> Exercise materials
--- START ---

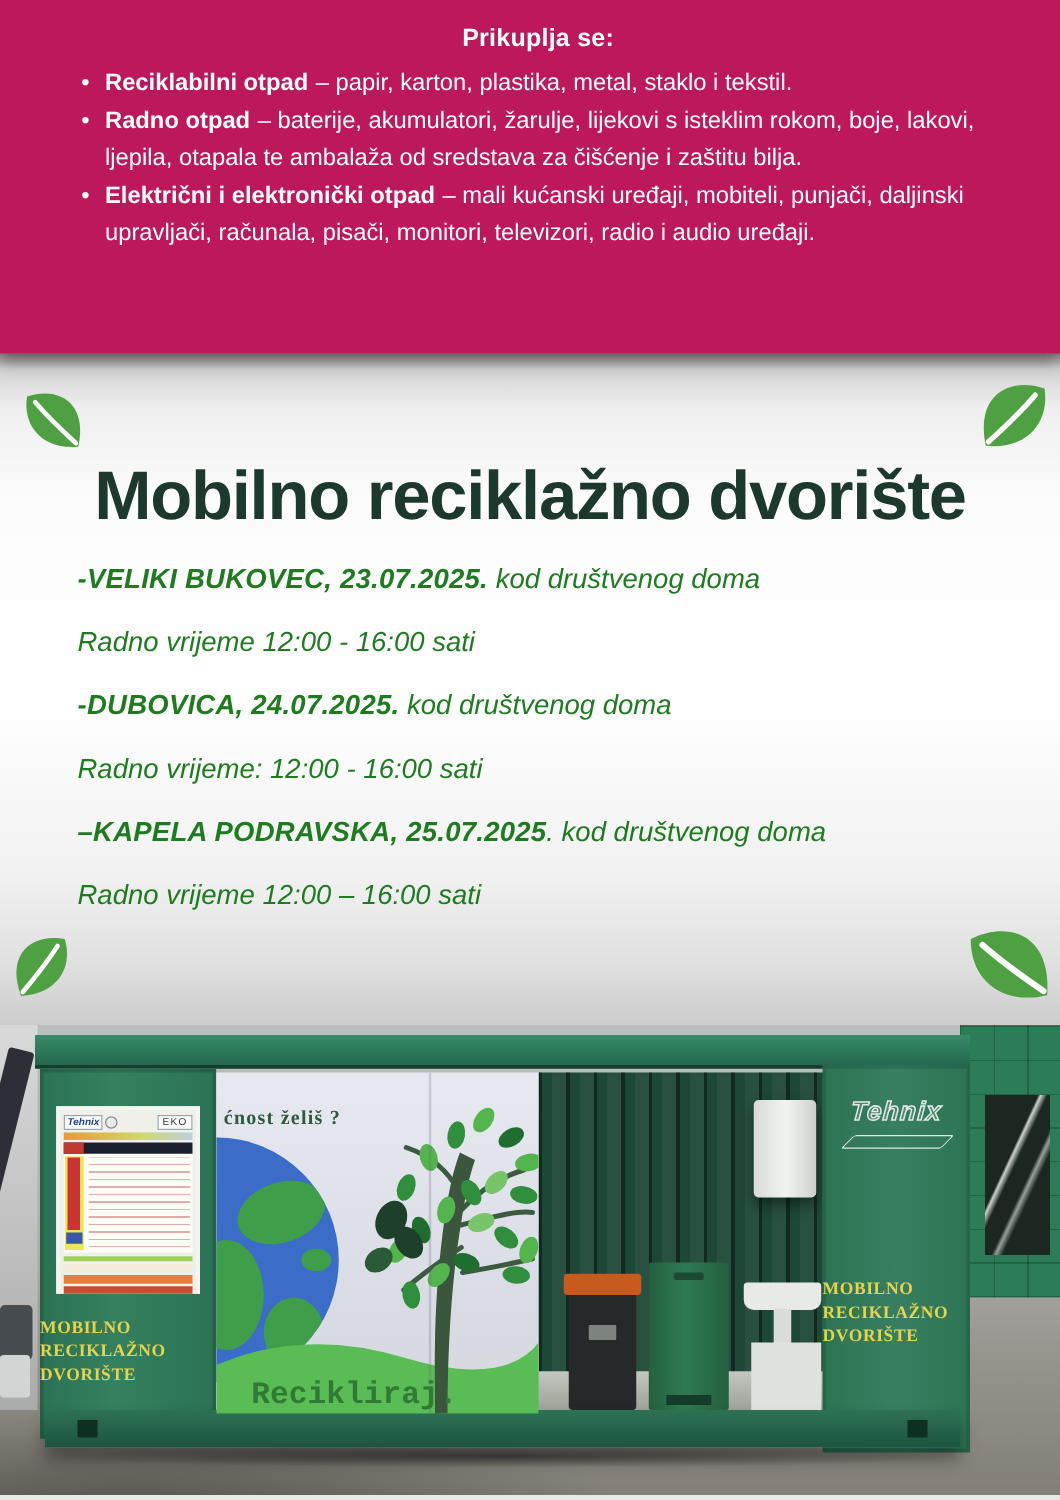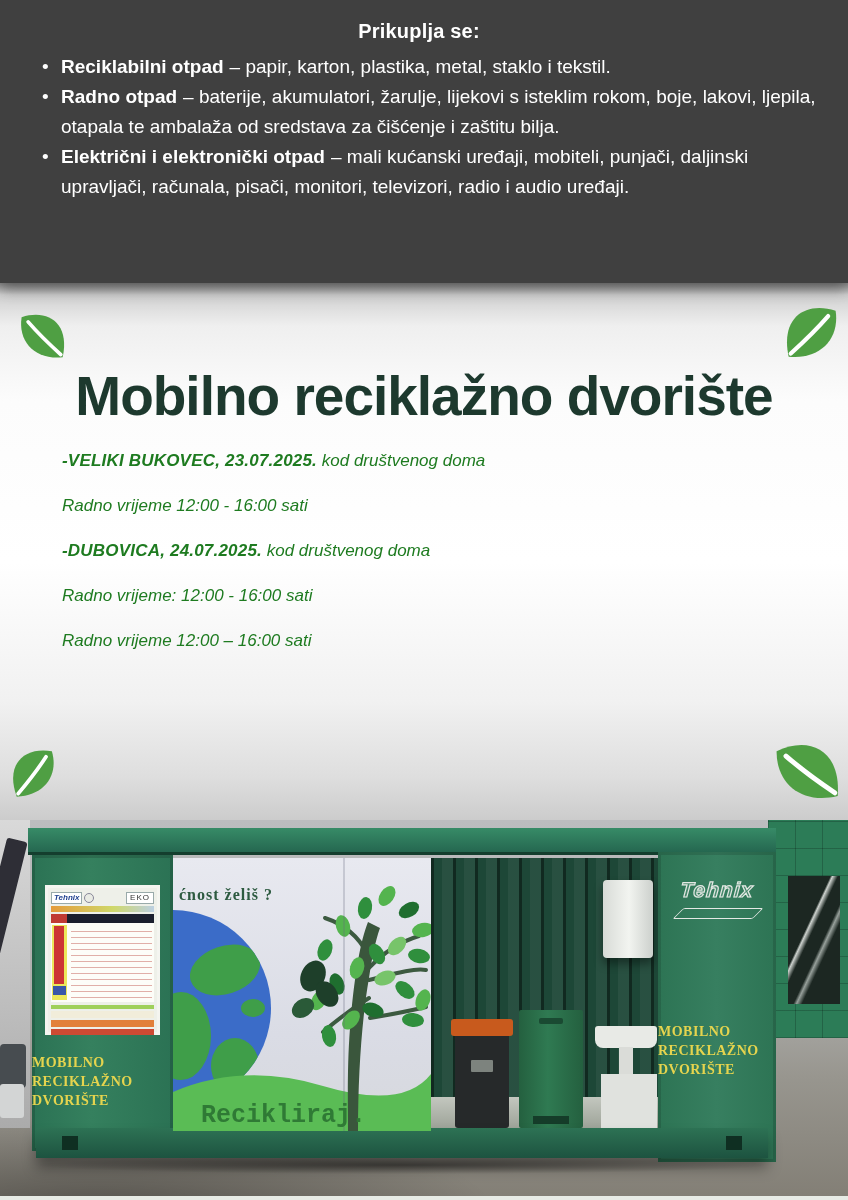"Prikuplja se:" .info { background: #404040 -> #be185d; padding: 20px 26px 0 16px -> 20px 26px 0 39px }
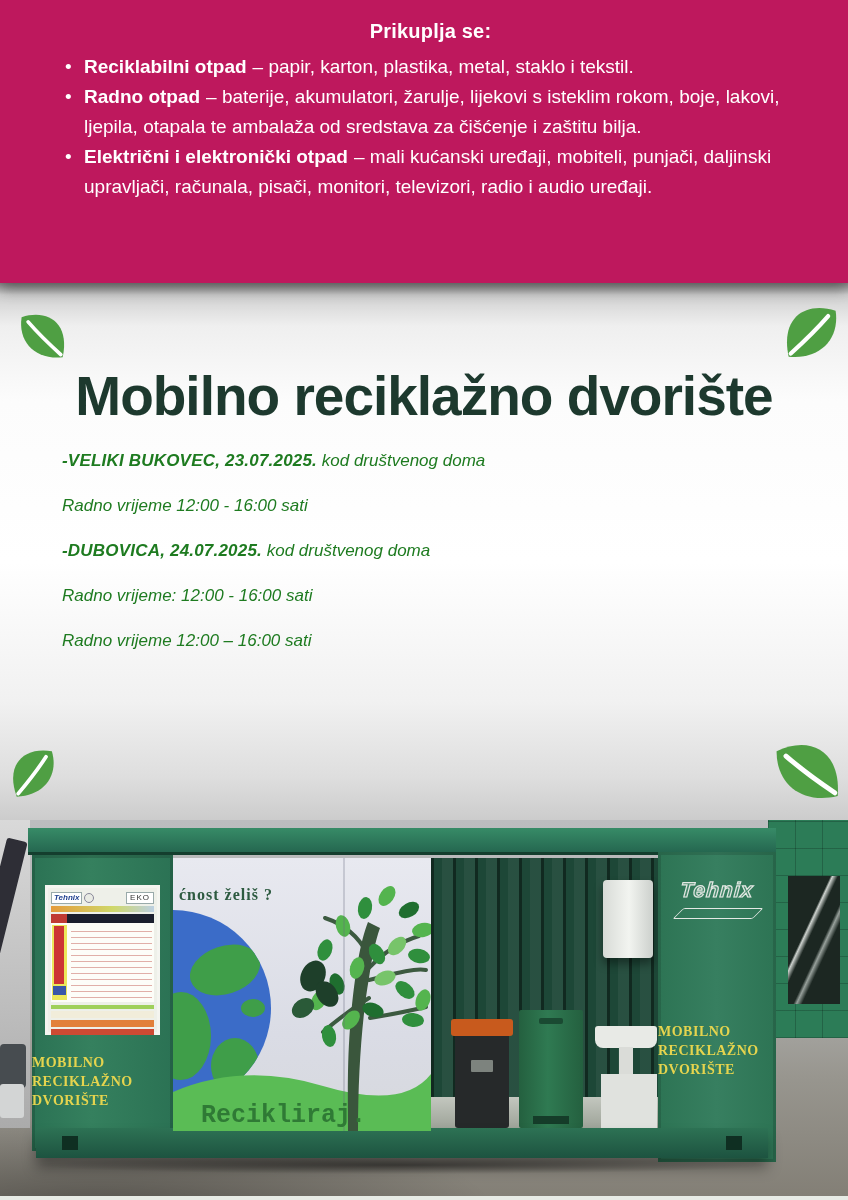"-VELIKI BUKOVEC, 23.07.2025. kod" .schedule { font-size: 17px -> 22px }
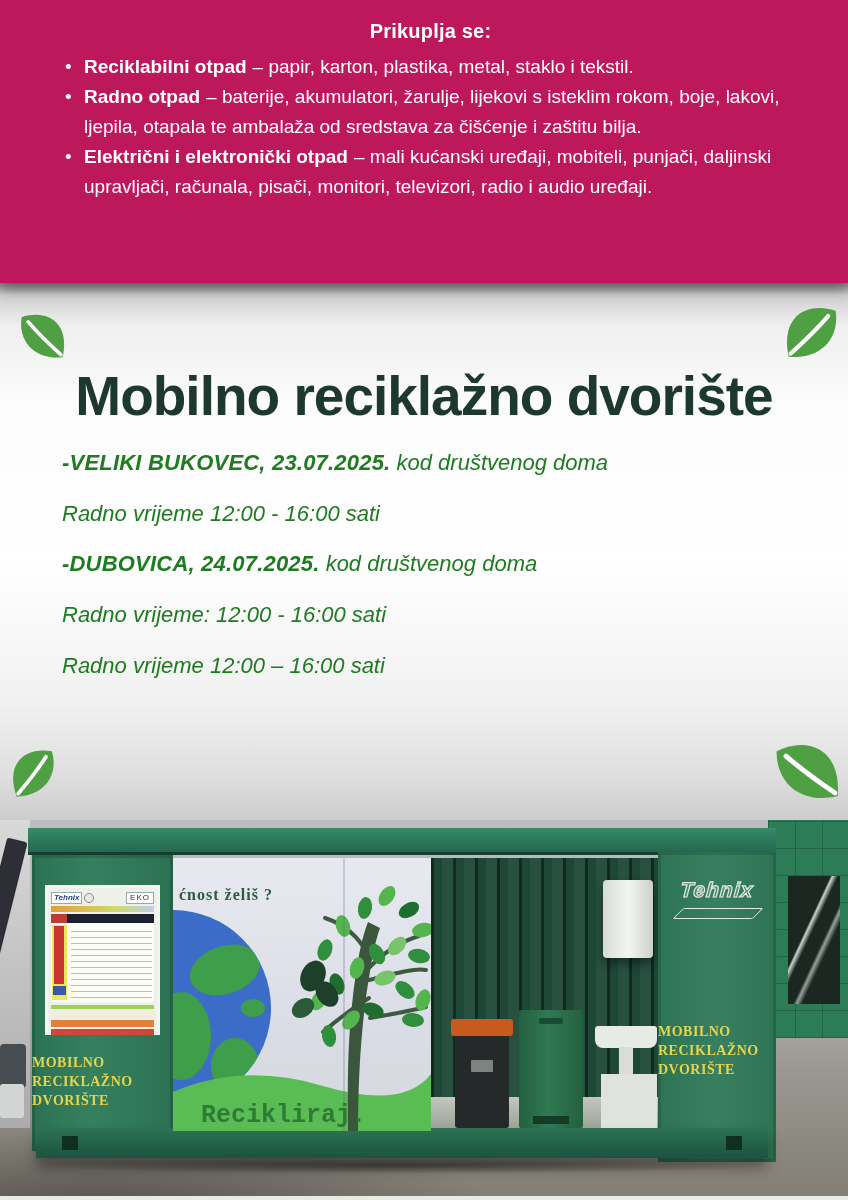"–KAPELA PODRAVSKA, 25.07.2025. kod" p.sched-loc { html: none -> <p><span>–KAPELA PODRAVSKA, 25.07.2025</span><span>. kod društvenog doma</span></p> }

--- END ---
--- START ---

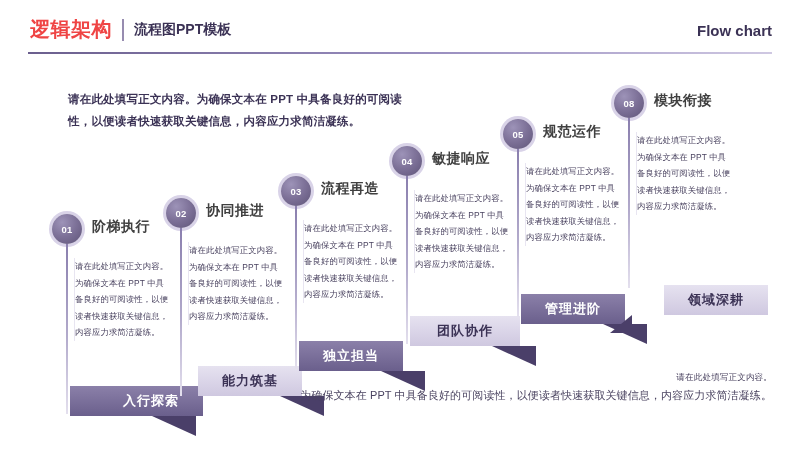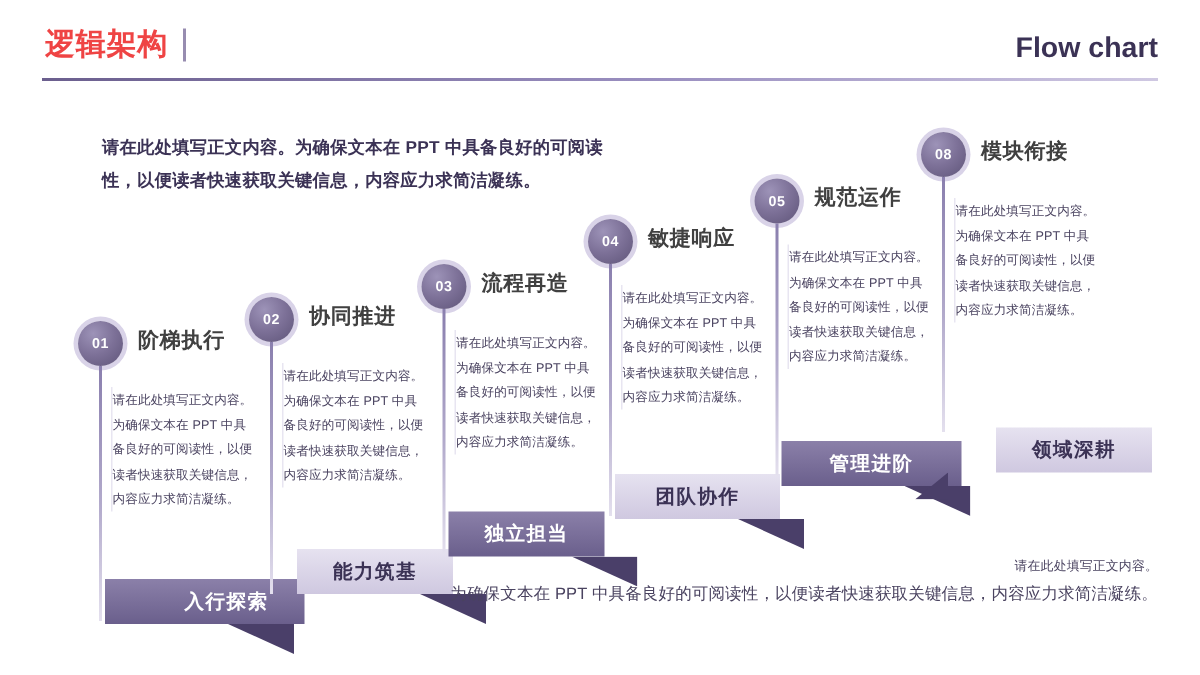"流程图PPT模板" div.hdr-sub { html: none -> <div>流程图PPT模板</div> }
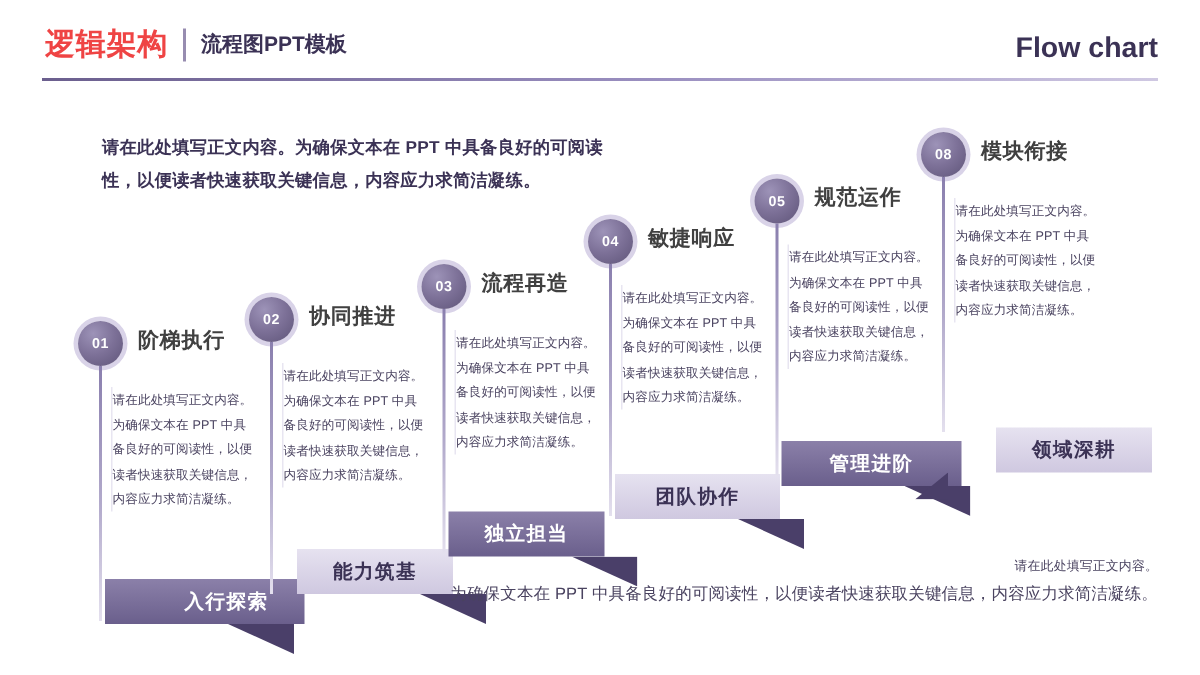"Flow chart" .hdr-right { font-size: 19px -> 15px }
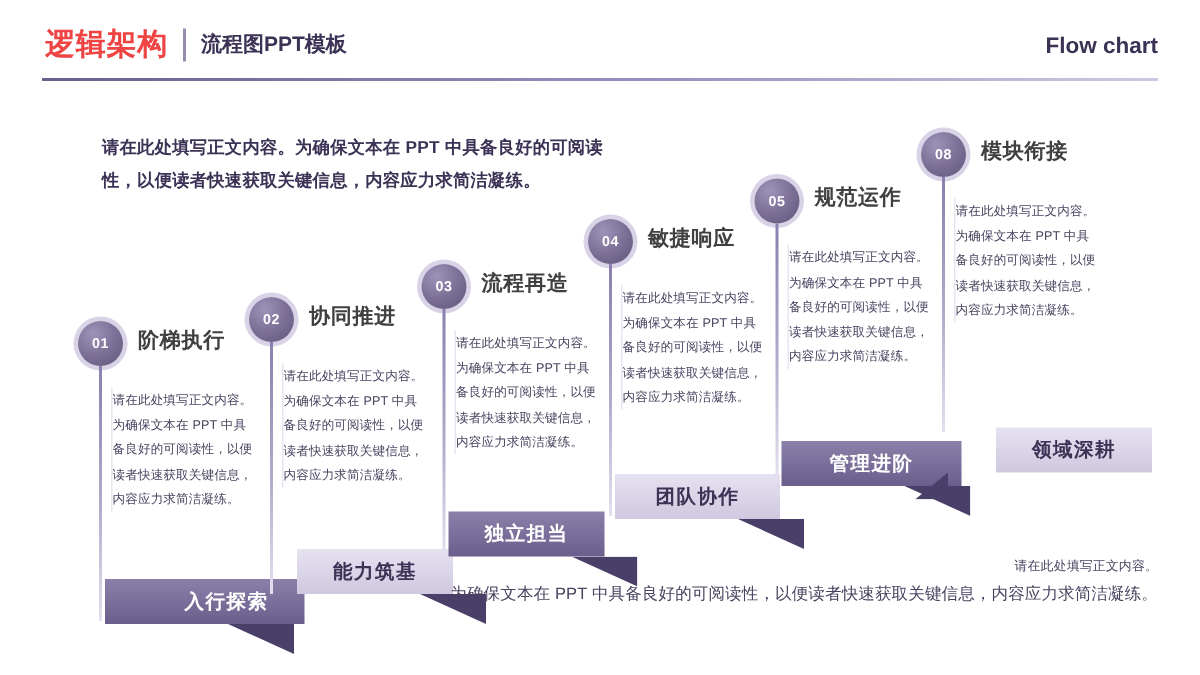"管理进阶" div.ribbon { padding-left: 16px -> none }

--- END ---

> Task goal
Starting at the line above that holds "background: #404040 ->", return each line up to and including the one that holds "none -> <p><span>–KAPELA", exactly as written, minus any pictures.

> Exercise output
"Prikuplja se:" .info { background: #404040 -> #be185d; padding: 20px 26px 0 16px -> 20px 26px 0 39px }
"-VELIKI BUKOVEC, 23.07.2025. kod" .schedule { font-size: 17px -> 22px }
"–KAPELA PODRAVSKA, 25.07.2025. kod" p.sched-loc { html: none -> <p><span>–KAPELA PODRAVSKA, 25.07.2025</span><span>. kod društvenog doma</span></p> }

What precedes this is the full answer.